### PROBLEM STATEMENT
Across all entries below, how many lines include "border"? Only the number, please.

━━━━━ INFORMATION PROVIDED

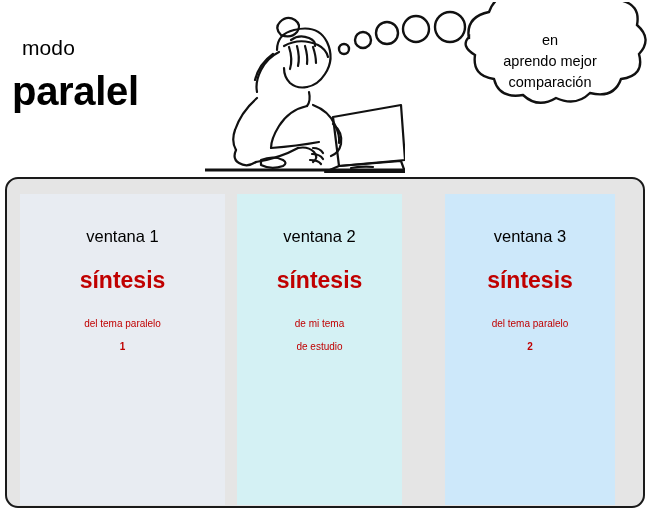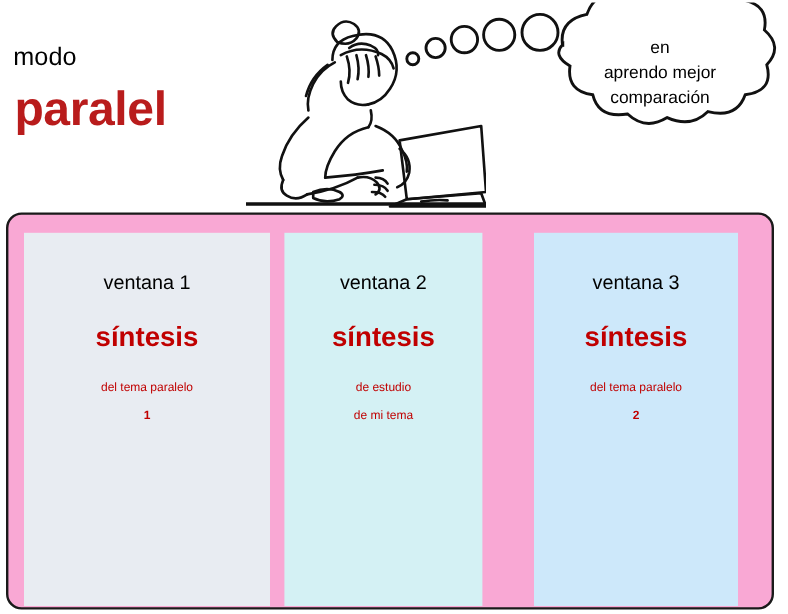--- a/index.html
+++ b/index.html
@@ -17,33 +17,33 @@
   }
 
   
   #header-area {
     position: absolute;
     left: 0; top: 0;
     width: 657px; height: 177px;
   }
   #mode-label {
     position: absolute;
-    left: 11px; top: 36px;
+    left: 22px; top: 36px;
     font-size: 21px;
     line-height: 24px;
     color: #000000;
     letter-spacing: 0.1px;
   }
   #mode-value {
     position: absolute;
     left: 12px; top: 68px;
     font-size: 40px;
     line-height: 46px;
     font-weight: bold;
-    color: #b91c1c;
+    color: #000000;
     letter-spacing: -0.3px;
   }
 
   
   #illustration {
     position: absolute;
     left: 205px; top: 2px;
     width: 200px; height: 172px;
   }
   #illustration svg { display: block; }
@@ -66,21 +66,21 @@
   }
   #bubble-text span { display: block; }
 
   
   #panel {
     position: absolute;
     left: 5px; top: 177px;
     width: 640px; height: 331px;
     border: 2.5px solid #1a1a1a;
     border-radius: 13px;
-    background: #f9a8d4;
+    background: #e5e5e5;
     box-sizing: border-box;
   }
 
   
   .column {
     position: absolute;
     top: 15px;
     height: 311px;
     box-sizing: border-box;
     padding-top: 31px;
@@ -215,22 +215,22 @@
     <div class="col-detail">
       <div>del tema paralelo</div>
       <div class="em">1</div>
     </div>
   </div>
 
   <div class="column" id="column-2">
     <div class="col-window-label">ventana 2</div>
     <div class="col-synthesis">síntesis</div>
     <div class="col-detail">
+      <div>de mi tema</div>
       <div>de estudio</div>
-      <div>de mi tema</div>
     </div>
   </div>
 
   <div class="column" id="column-3">
     <div class="col-window-label">ventana 3</div>
     <div class="col-synthesis">síntesis</div>
     <div class="col-detail">
       <div>del tema paralelo</div>
       <div class="em">2</div>
     </div>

━━━━━━━━━━

### EXERCISE RESPONSE
4